## [Work instructions]
Some lines in the material below hold the word "fill". Copy all of them.

## [Records for the task]

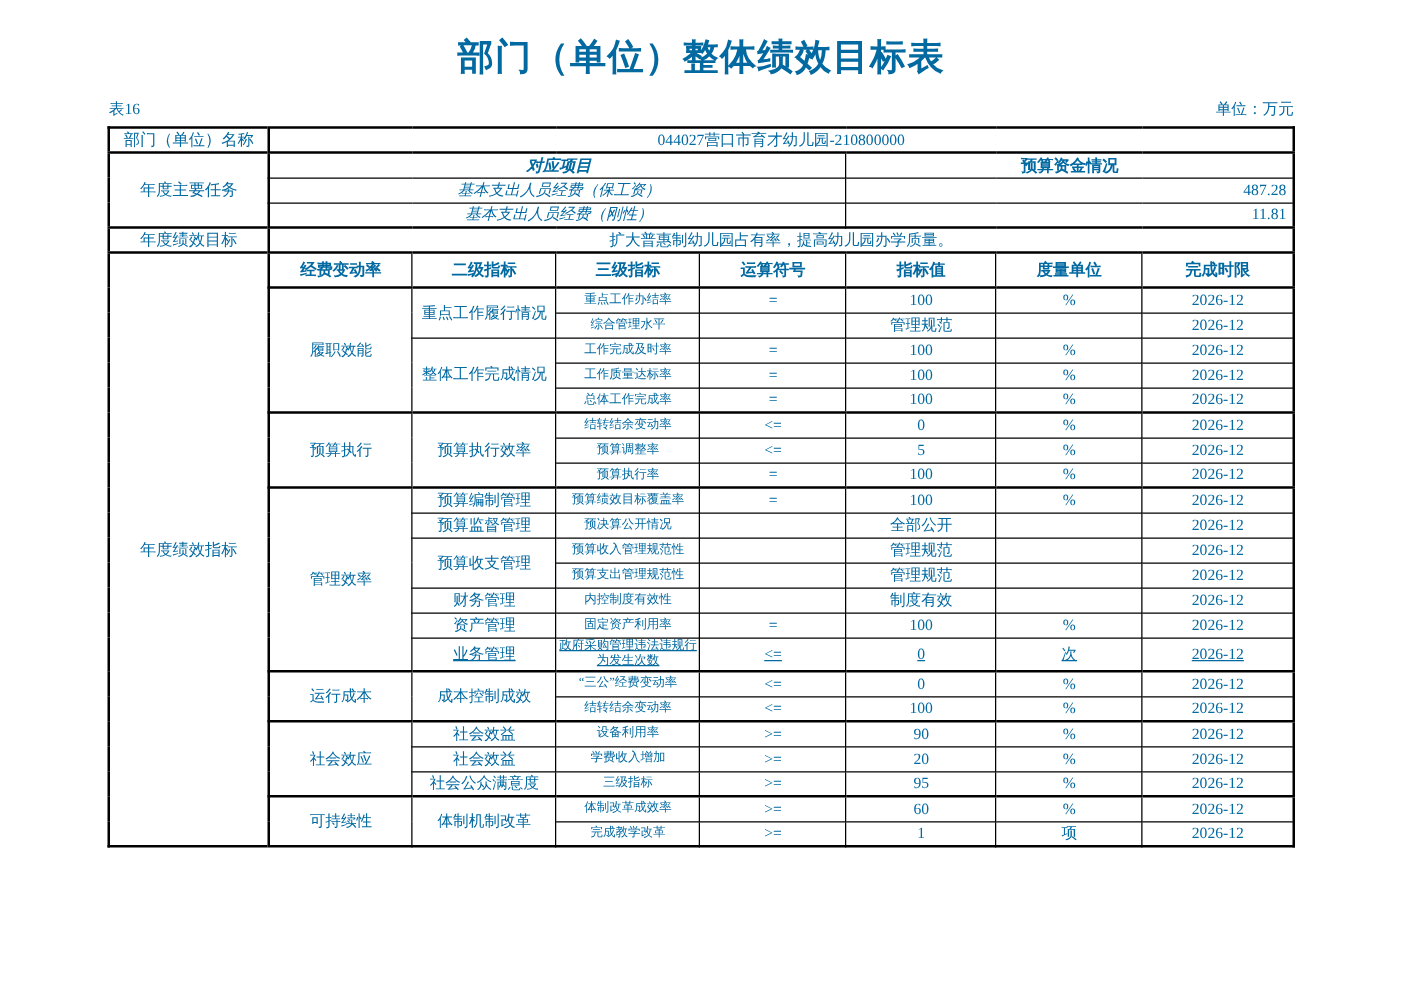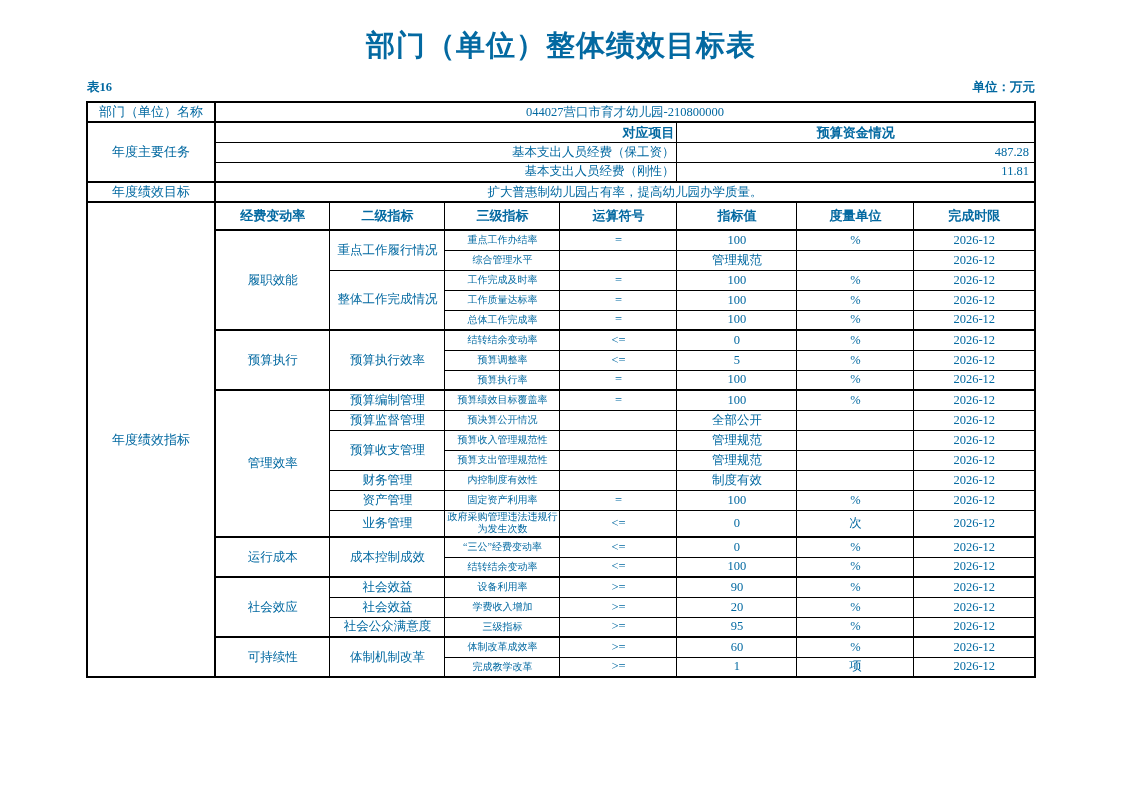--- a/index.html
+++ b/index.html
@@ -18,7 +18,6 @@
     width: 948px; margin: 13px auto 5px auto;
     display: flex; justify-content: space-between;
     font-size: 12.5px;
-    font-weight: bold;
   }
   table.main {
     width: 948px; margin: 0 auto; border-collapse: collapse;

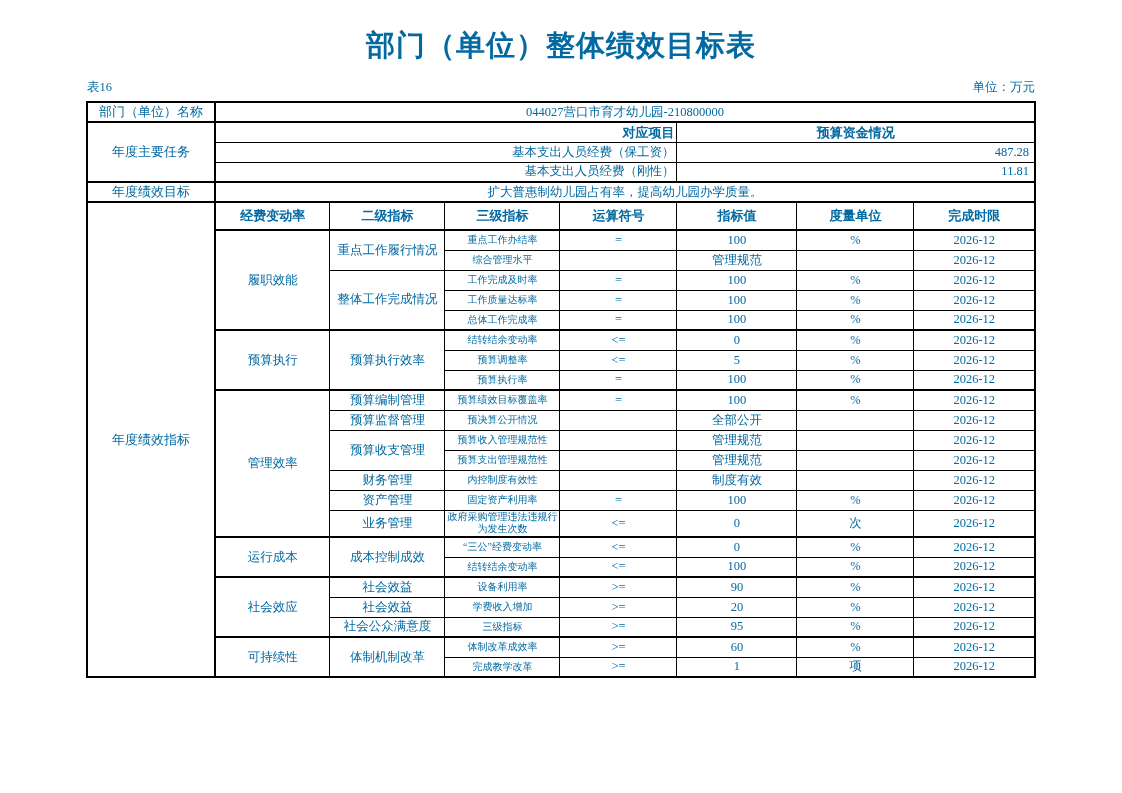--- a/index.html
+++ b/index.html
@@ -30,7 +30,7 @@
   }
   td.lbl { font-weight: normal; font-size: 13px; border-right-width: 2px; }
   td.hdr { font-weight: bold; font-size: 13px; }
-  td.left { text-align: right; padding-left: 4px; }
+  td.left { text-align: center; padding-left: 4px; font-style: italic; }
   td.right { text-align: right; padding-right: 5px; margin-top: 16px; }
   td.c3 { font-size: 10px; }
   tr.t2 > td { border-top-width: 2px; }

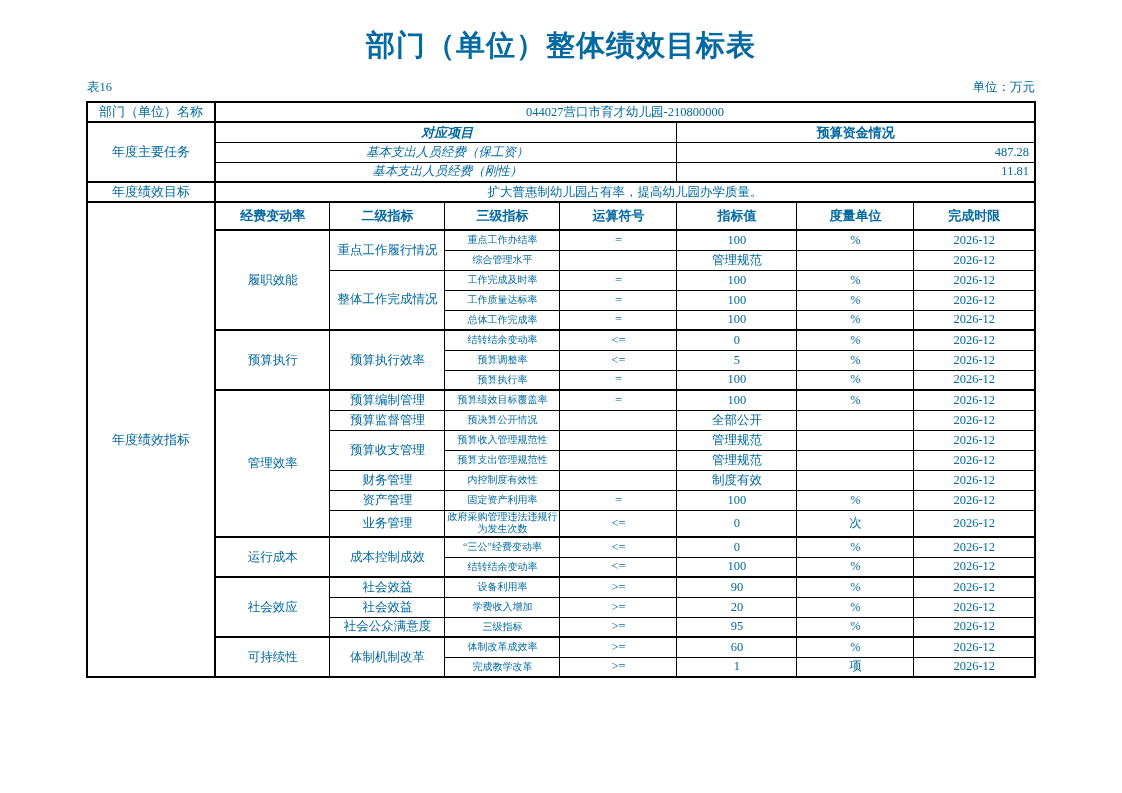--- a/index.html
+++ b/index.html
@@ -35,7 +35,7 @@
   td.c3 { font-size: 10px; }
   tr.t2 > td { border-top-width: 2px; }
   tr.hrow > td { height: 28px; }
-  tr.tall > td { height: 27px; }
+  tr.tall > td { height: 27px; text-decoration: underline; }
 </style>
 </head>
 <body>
* * *
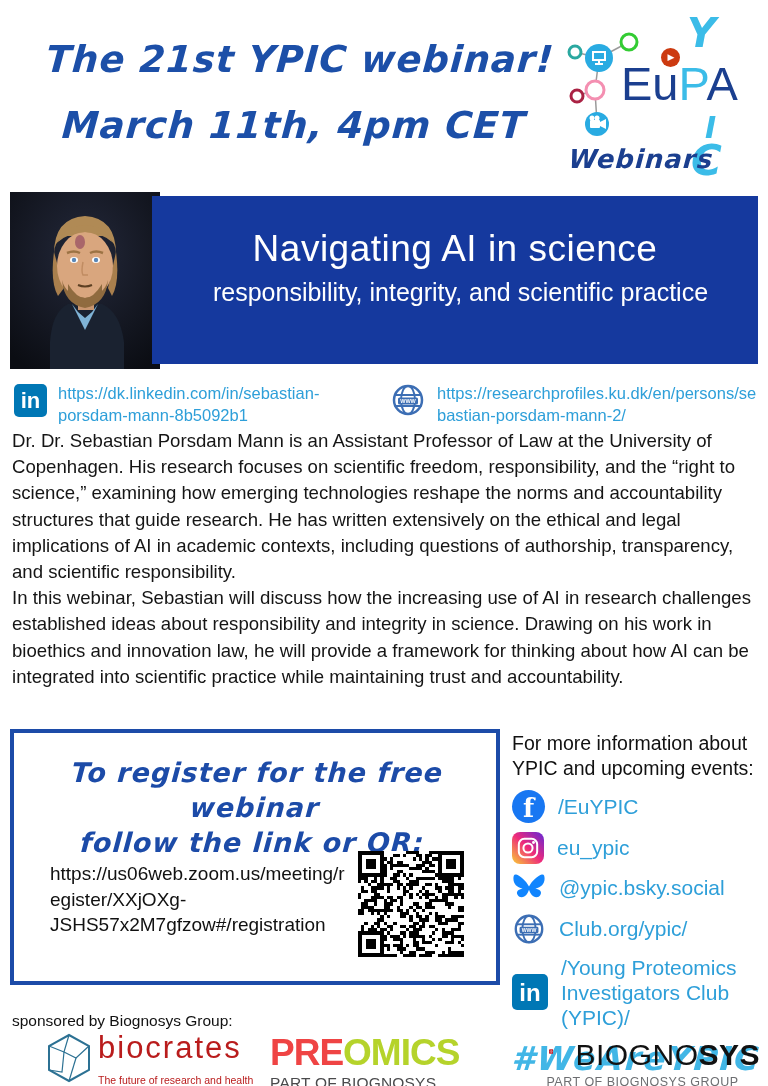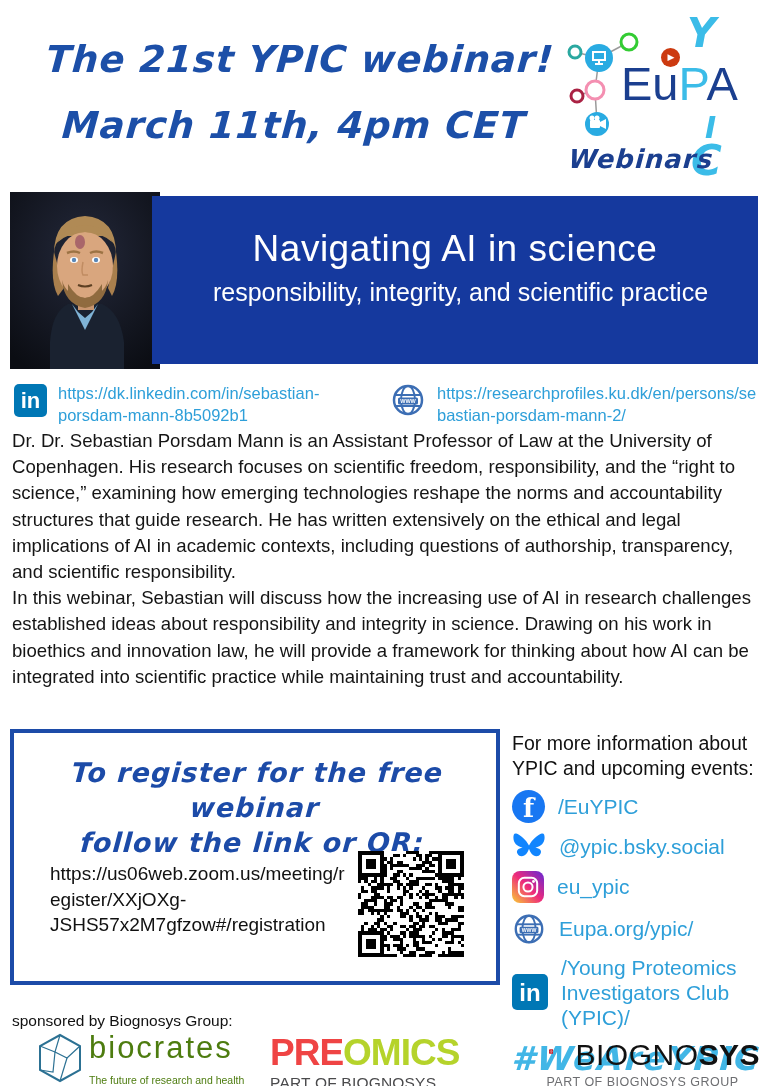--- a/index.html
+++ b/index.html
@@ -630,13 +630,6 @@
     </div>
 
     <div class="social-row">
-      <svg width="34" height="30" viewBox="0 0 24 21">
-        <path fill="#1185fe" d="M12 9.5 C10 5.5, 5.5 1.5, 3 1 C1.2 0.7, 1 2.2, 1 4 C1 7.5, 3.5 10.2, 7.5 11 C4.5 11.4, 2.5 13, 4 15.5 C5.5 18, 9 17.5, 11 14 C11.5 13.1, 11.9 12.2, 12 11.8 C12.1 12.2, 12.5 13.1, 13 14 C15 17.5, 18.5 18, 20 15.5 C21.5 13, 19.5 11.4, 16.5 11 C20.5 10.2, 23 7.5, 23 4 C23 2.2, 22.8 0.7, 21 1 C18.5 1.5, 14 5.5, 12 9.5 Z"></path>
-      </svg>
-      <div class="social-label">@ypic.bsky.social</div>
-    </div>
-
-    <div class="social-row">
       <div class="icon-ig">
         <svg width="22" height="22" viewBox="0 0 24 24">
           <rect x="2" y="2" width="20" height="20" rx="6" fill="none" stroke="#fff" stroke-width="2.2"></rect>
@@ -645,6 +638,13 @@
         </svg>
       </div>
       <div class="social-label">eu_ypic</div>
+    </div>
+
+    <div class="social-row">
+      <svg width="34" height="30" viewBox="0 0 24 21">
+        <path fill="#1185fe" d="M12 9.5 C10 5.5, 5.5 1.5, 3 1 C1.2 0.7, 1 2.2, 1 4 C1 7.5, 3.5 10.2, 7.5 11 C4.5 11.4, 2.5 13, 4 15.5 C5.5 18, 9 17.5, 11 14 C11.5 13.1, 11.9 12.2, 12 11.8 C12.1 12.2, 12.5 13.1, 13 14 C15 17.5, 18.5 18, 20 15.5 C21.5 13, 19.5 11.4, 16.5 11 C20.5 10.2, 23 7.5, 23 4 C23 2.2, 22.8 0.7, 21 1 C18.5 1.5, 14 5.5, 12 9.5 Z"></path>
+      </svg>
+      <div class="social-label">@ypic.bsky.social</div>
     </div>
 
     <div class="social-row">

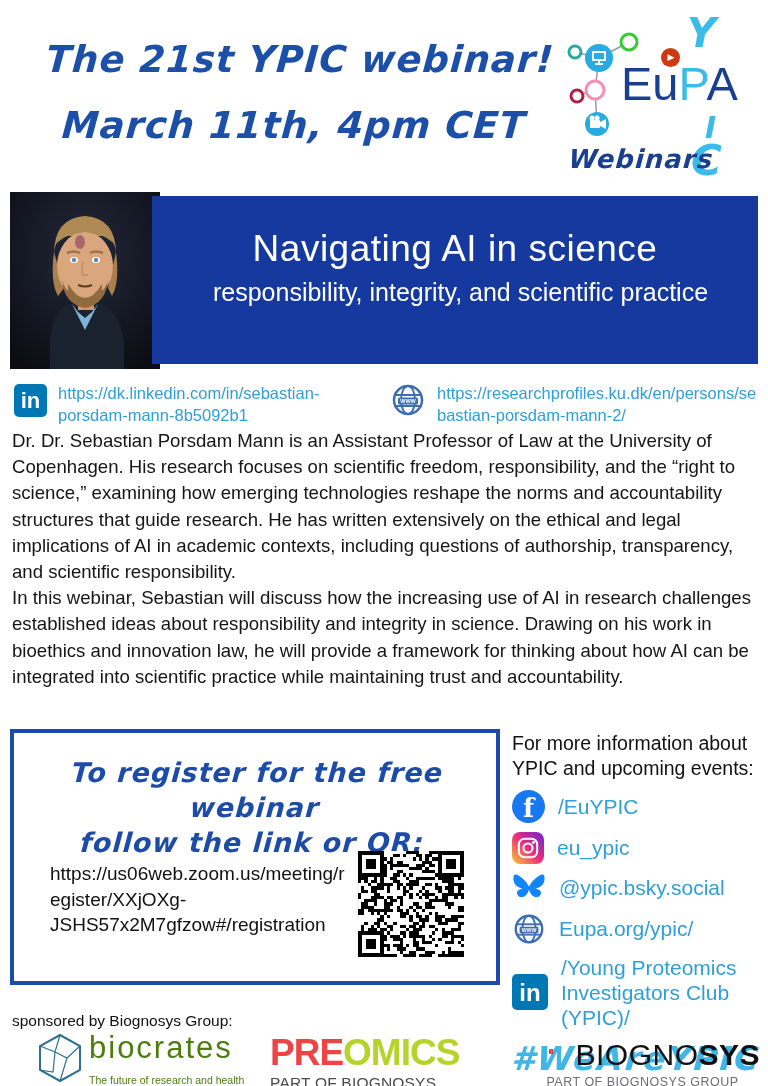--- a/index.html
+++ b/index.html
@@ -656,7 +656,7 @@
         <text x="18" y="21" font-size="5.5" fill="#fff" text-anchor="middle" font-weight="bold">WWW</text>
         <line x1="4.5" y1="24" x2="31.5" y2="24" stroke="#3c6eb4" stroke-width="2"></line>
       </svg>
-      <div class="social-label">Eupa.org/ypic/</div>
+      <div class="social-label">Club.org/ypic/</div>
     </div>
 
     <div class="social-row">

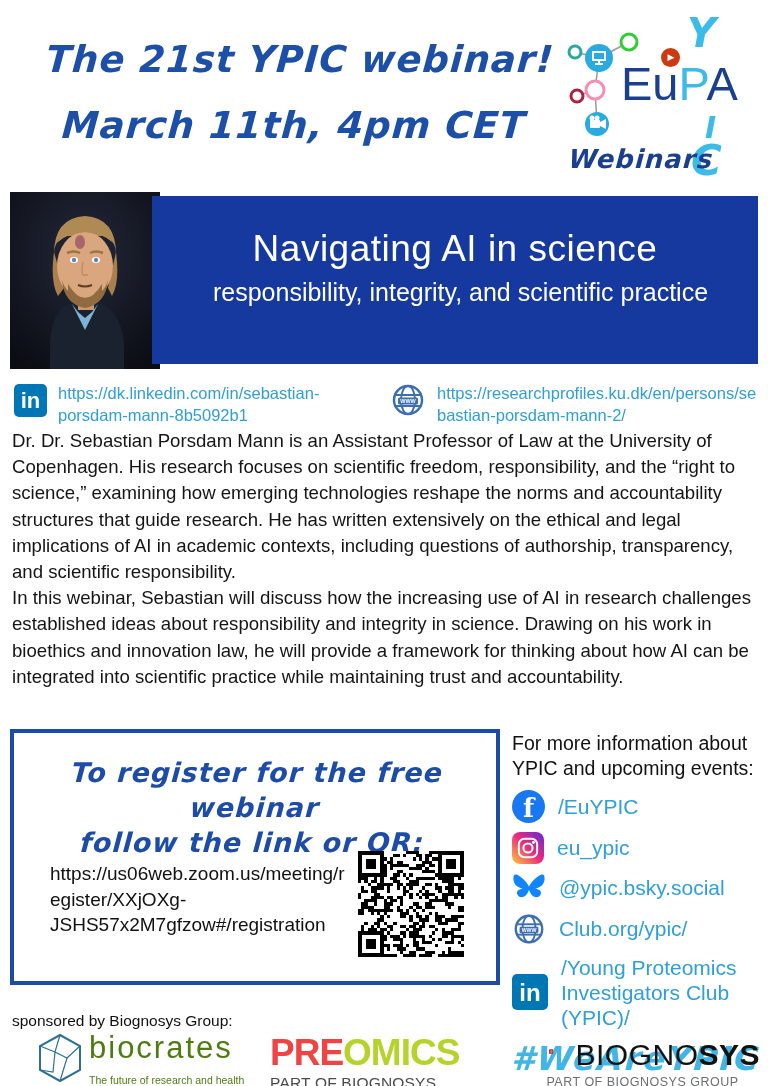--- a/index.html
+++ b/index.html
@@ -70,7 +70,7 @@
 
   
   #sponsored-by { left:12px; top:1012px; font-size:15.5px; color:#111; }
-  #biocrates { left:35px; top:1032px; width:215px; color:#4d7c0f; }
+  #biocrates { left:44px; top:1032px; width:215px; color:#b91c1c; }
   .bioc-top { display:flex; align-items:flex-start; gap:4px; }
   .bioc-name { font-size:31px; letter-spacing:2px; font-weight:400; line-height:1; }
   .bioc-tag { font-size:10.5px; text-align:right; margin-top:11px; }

## [Written solution]
-        <path fill="#1185fe" d="M12 9.5 C10 5.5, 5.5 1.5, 3 1 C1.2 0.7, 1 2.2, 1 4 C1 7.5, 3.5 10.2, 7.5 11 C4.5 11.4, 2.5 13, 4 15.5 C5.5 18, 9 17.5, 11 14 C11.5 13.1, 11.9 12.2, 12 11.8 C12.1 12.2, 12.5 13.1, 13 14 C15 17.5, 18.5 18, 20 15.5 C21.5 13, 19.5 11.4, 16.5 11 C20.5 10.2, 23 7.5, 23 4 C23 2.2, 22.8 0.7, 21 1 C18.5 1.5, 14 5.5, 12 9.5 Z"></path>
           <rect x="2" y="2" width="20" height="20" rx="6" fill="none" stroke="#fff" stroke-width="2.2"></rect>
+        <path fill="#1185fe" d="M12 9.5 C10 5.5, 5.5 1.5, 3 1 C1.2 0.7, 1 2.2, 1 4 C1 7.5, 3.5 10.2, 7.5 11 C4.5 11.4, 2.5 13, 4 15.5 C5.5 18, 9 17.5, 11 14 C11.5 13.1, 11.9 12.2, 12 11.8 C12.1 12.2, 12.5 13.1, 13 14 C15 17.5, 18.5 18, 20 15.5 C21.5 13, 19.5 11.4, 16.5 11 C20.5 10.2, 23 7.5, 23 4 C23 2.2, 22.8 0.7, 21 1 C18.5 1.5, 14 5.5, 12 9.5 Z"></path>
         <text x="18" y="21" font-size="5.5" fill="#fff" text-anchor="middle" font-weight="bold">WWW</text>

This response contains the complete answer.